Brigadier-General Thomas Brigdum Benedict of De Kalb, St. Lawrence County, NY commanded the northern frontier from Sackets Harbor to Salmon River from June to December 1812. Many people have heard of General Jacob Brown and Captain Benjamin Forsyth, but not Benedict. Who was this man who commanded at Ogdensburg before Forsyth arrived?
The public and re-enactors can learn about this forgotten general at the Ogdensburg Public Library, 3:00 p.m. Saturday, Feb. 25. There is no charge for this Battle of Ogdensburg Weekend event, part of the River Shiver winter festival.
“We invited Bryan Thompson to speak about Benedict because Bryan knows more about the War of 1812 in the North Country than most people can imagine,” said Tim Cryderman, Vice President to Forsyth’s Rifles. “Brigadier-General Benedict, who dedicated his life to public service in St. Lawrence County, deserves to be remembered.”
Thompson, the municipal historian for the Town of De Kalb, is a retired teacher. Interestingly, as we enter into the bicentennial of the War of 1812, he is the descendant of at least four St. Lawrence County veterans of that long-ago conflict.
“Bryan Thompson received New York State Archives Hackman Research Fellowship to research General Benedict and other War of 1812 soldiers from De Kalb,” noted Mr. Cryderman. “For almost 20 years he has chronicled local history in 30 published articles and given many presentations.”
In 2009 Thompson received the Bruce W. Dearstyne Award for excellence in educational use of local government records (Dearstyne is a regular contributor here at New York History).
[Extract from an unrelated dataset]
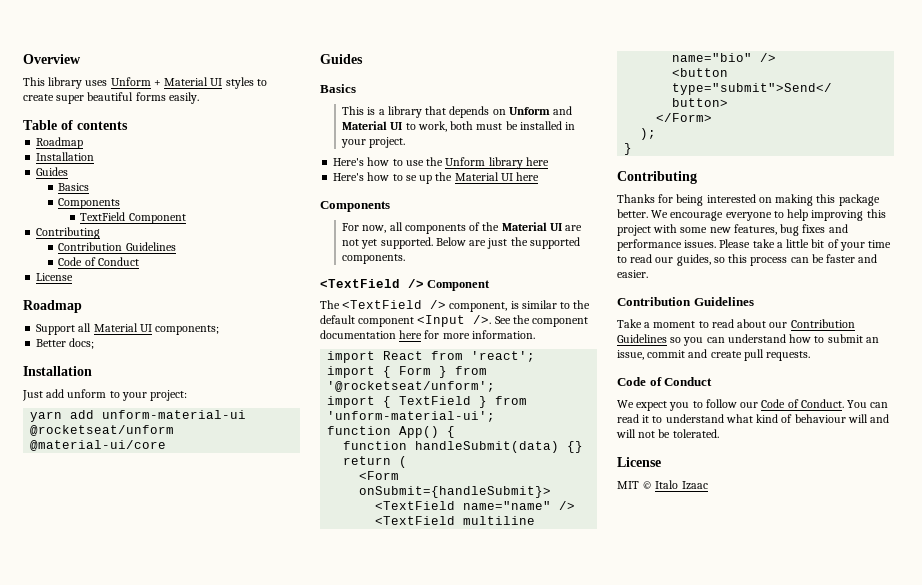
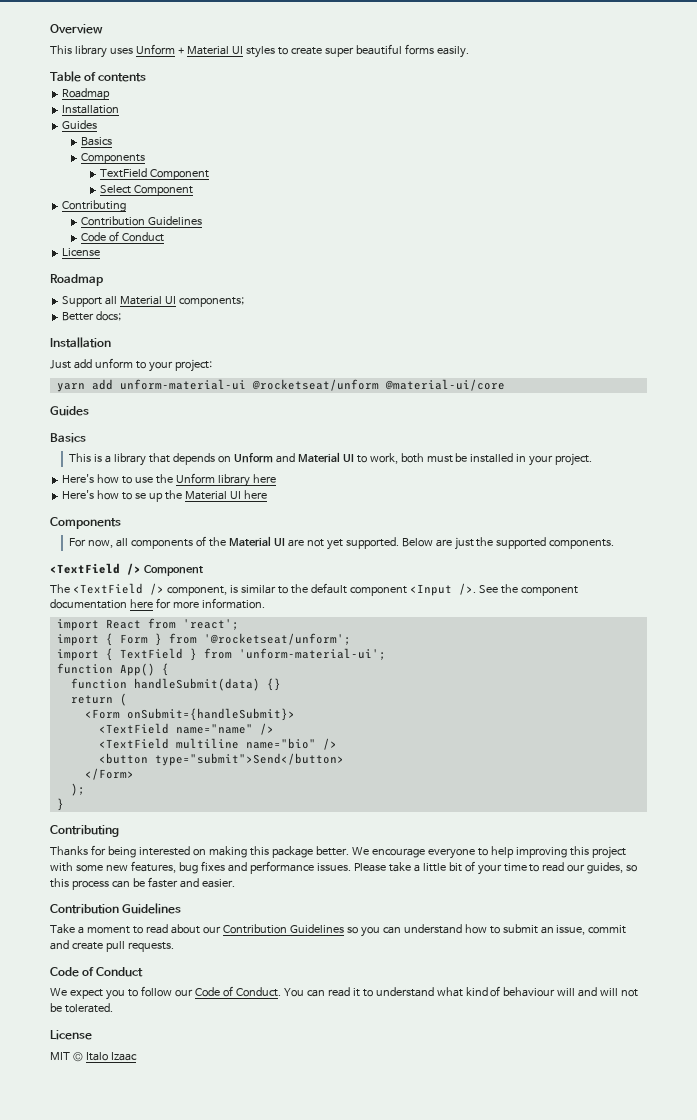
(186, 218) none -> [99,185,193,196] // Select Component

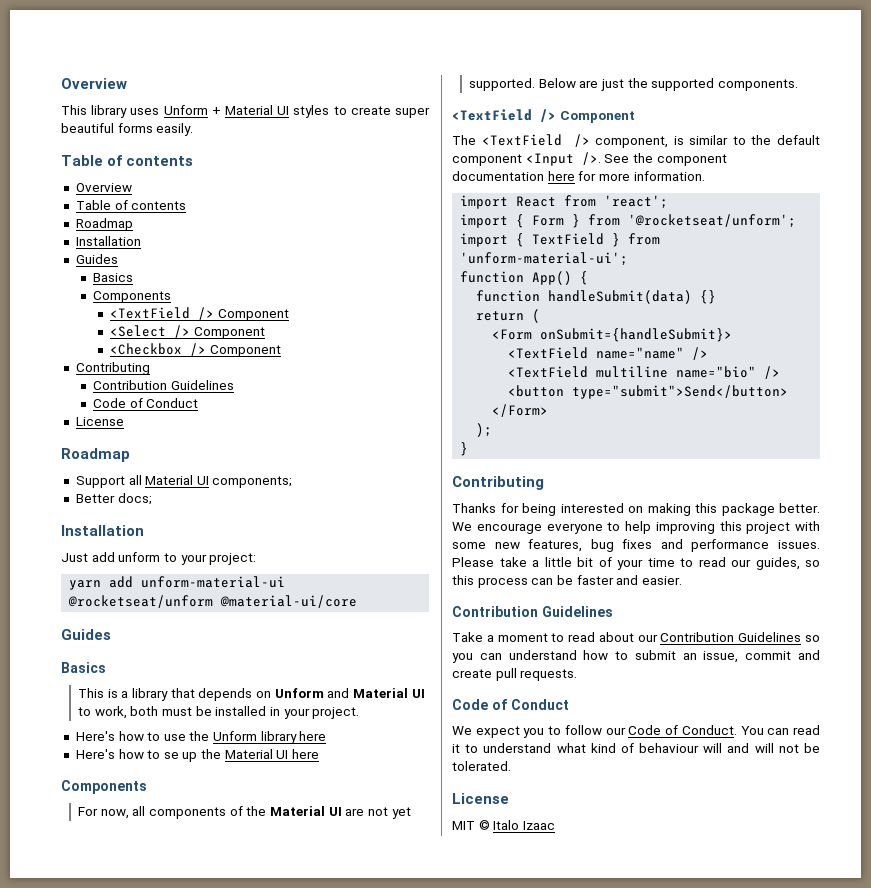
(147, 77) none -> [75,183,132,192] [75,200,187,210] // Overview // Table of contents
[99,168,209,180] [99,185,131,194] TextField Component // Select -> [110,307,289,321] [110,325,265,339] [110,343,207,356] <TextField /> Component // <Select /> Component // <Checkbox />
The Battle of Ogdensburg Weekend includes re-enacted battles on Lighthouse Point at 1:30 p.m. Saturday, Feb. 25 and Sunday Feb. 26. Saturday events include a 10:00 a.m. wreath ceremony at Sheriff York’s grave in Riverside Cemetery and the Winter Ball (English Country Dancing) at Centennial Towers at 7:30 p.m.
Sheriff York and his men faced the British alone on Feb. 22. 1813. They fired a brass six-pounder at the invaders. When his men fled, York remained alone serving his gun. A British officer said to his soldiers, “There stands too brave a man to shoot.” York was taken prisoner.
Illustration: Map of Ogdensburg during the War of 1812 from Benjamin Lossing’s Field Book of the War of 1812.